Top of DATA TO EXAMINE

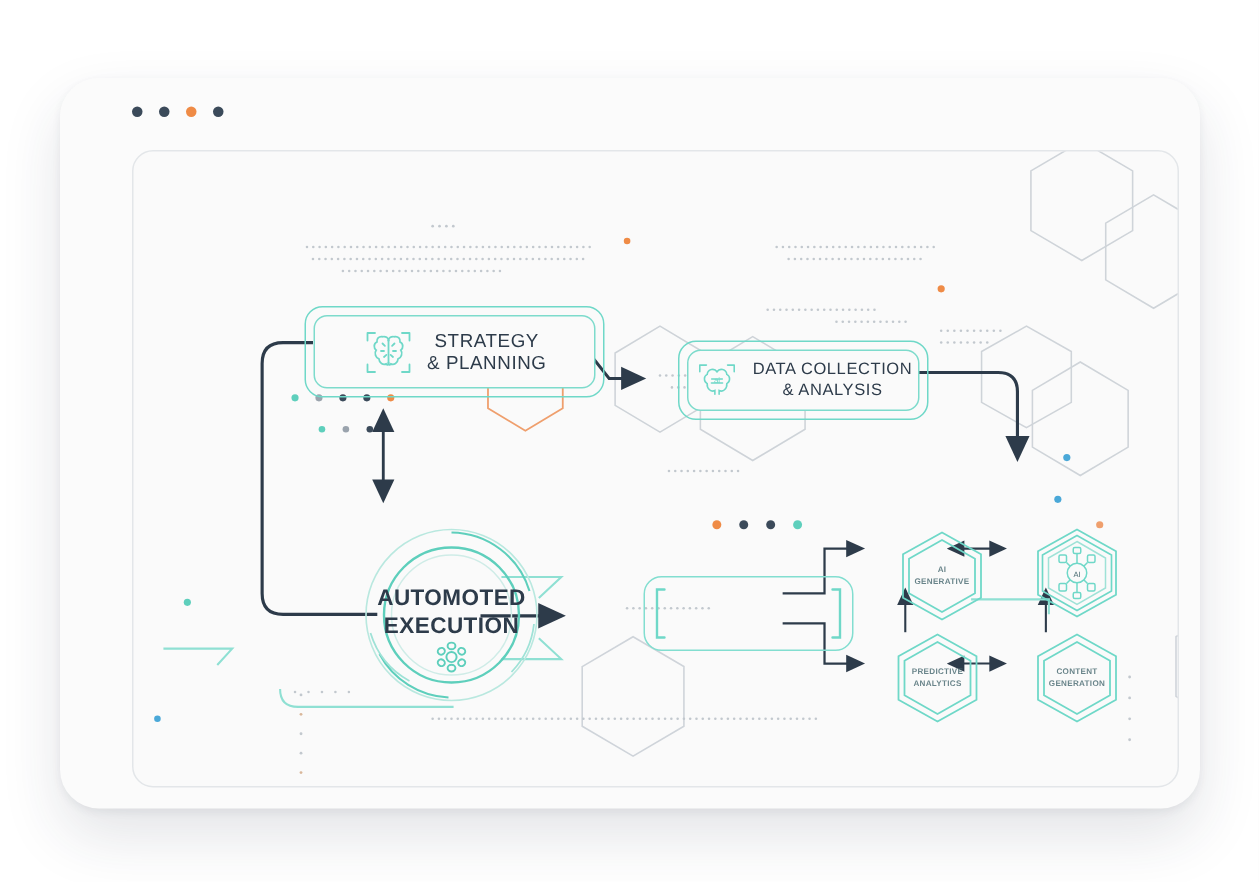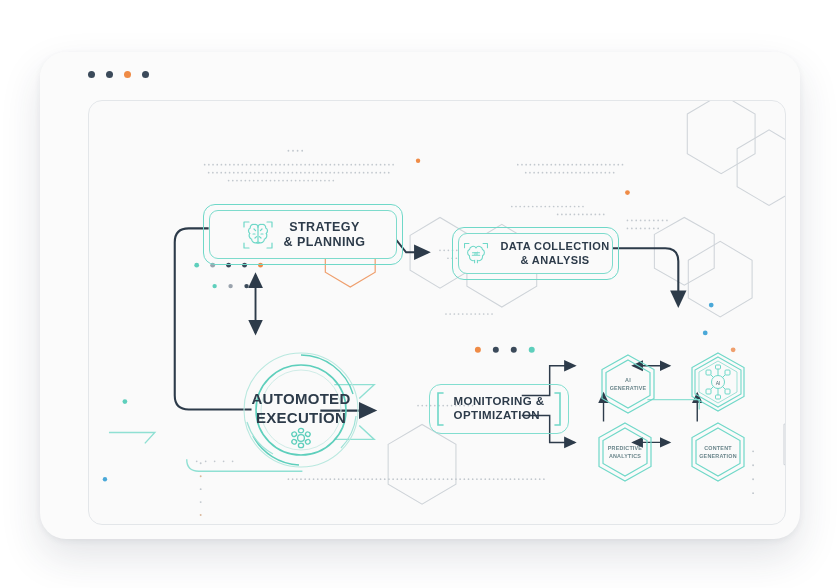--- a/index.html
+++ b/index.html
@@ -42,7 +42,7 @@
     display:flex;align-items:center;justify-content:center;gap:9px;
   }
   .nodelabel{
-    color:#2d3b4a;font-weight:bold;letter-spacing:.4px;line-height:1.2;
+    color:#2d3b4a;font-weight:normal;letter-spacing:.4px;line-height:1.2;
     text-align:center;font-size:12.5px;white-space:pre-line;
   }
   .brackets{position:absolute;inset:0;pointer-events:none;}

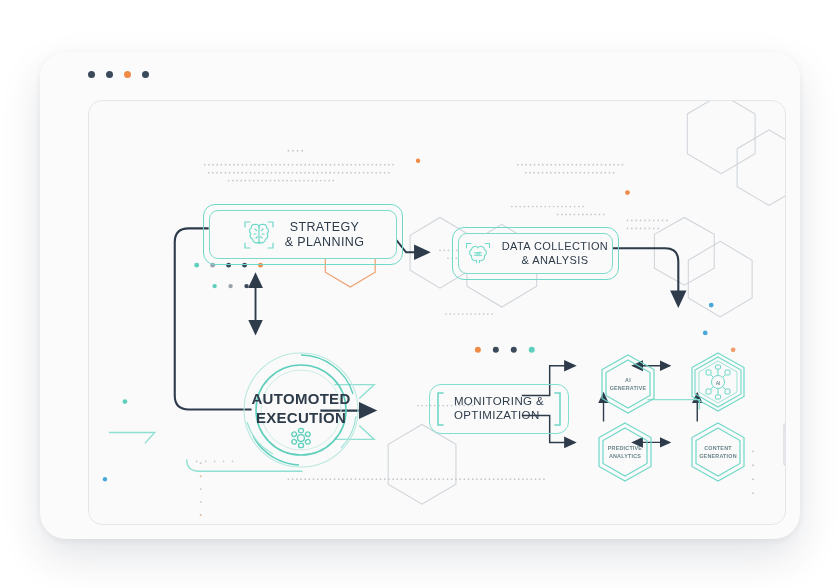--- a/index.html
+++ b/index.html
@@ -625,10 +625,6 @@
             <path d="M126,9 L131,9 L131,41 L126,41"></path>
           </g>
         </svg>
-        <div class="boxinner" style="border:none;background:transparent;">
-          <div class="nodelabel">MONITORING &amp;
-OPTIMIZATION</div>
-        </div>
       </div>
 
       <div class="hexnode" id="hex-ai">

Bottom of DATA TO EXAMINE

> **WORK INSTRUCTIONS**
Take every line from the listing above that includes the word "center" and copy it.

> **REPLY TO THE TASK**
     display:flex;align-items:center;justify-content:center;gap:9px;
     text-align:center;font-size:12.5px;white-space:pre-line;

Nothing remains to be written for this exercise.